## PROBLEM STATEMENT
The data below is to be set down again exactly as written.

────

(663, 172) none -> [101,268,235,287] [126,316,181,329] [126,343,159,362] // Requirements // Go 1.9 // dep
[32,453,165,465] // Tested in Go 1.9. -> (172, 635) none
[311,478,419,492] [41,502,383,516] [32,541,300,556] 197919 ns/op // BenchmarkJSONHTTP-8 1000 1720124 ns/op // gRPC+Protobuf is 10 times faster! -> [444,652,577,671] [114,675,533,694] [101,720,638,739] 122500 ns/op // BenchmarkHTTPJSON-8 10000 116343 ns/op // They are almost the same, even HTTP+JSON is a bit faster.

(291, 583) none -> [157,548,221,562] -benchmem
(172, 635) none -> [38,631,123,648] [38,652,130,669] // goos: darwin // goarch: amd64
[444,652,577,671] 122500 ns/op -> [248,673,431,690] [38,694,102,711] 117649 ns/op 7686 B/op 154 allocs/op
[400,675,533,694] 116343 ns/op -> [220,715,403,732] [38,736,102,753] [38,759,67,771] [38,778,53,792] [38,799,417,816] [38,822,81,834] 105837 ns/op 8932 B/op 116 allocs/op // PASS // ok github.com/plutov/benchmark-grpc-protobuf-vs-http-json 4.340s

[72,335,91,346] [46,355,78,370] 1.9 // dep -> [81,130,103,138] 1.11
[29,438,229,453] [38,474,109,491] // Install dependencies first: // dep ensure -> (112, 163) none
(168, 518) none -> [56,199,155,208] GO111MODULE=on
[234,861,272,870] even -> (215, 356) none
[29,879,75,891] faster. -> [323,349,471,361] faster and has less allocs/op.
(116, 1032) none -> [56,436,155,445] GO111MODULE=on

────

## EXPECTED ANSWER
(663, 172) none -> [101,268,235,287] [126,316,181,329] [126,343,159,362] // Requirements // Go 1.9 // dep
[32,453,165,465] // Tested in Go 1.9. -> (172, 635) none
[311,478,419,492] [41,502,383,516] [32,541,300,556] 197919 ns/op // BenchmarkJSONHTTP-8 1000 1720124 ns/op // gRPC+Protobuf is 10 times faster! -> [444,652,577,671] [114,675,533,694] [101,720,638,739] 122500 ns/op // BenchmarkHTTPJSON-8 10000 116343 ns/op // They are almost the same, even HTTP+JSON is a bit faster.

(291, 583) none -> [157,548,221,562] -benchmem
(172, 635) none -> [38,631,123,648] [38,652,130,669] // goos: darwin // goarch: amd64
[444,652,577,671] 122500 ns/op -> [248,673,431,690] [38,694,102,711] 117649 ns/op 7686 B/op 154 allocs/op
[400,675,533,694] 116343 ns/op -> [220,715,403,732] [38,736,102,753] [38,759,67,771] [38,778,53,792] [38,799,417,816] [38,822,81,834] 105837 ns/op 8932 B/op 116 allocs/op // PASS // ok github.com/plutov/benchmark-grpc-protobuf-vs-http-json 4.340s

[72,335,91,346] [46,355,78,370] 1.9 // dep -> [81,130,103,138] 1.11
[29,438,229,453] [38,474,109,491] // Install dependencies first: // dep ensure -> (112, 163) none
(168, 518) none -> [56,199,155,208] GO111MODULE=on
[234,861,272,870] even -> (215, 356) none
[29,879,75,891] faster. -> [323,349,471,361] faster and has less allocs/op.
(116, 1032) none -> [56,436,155,445] GO111MODULE=on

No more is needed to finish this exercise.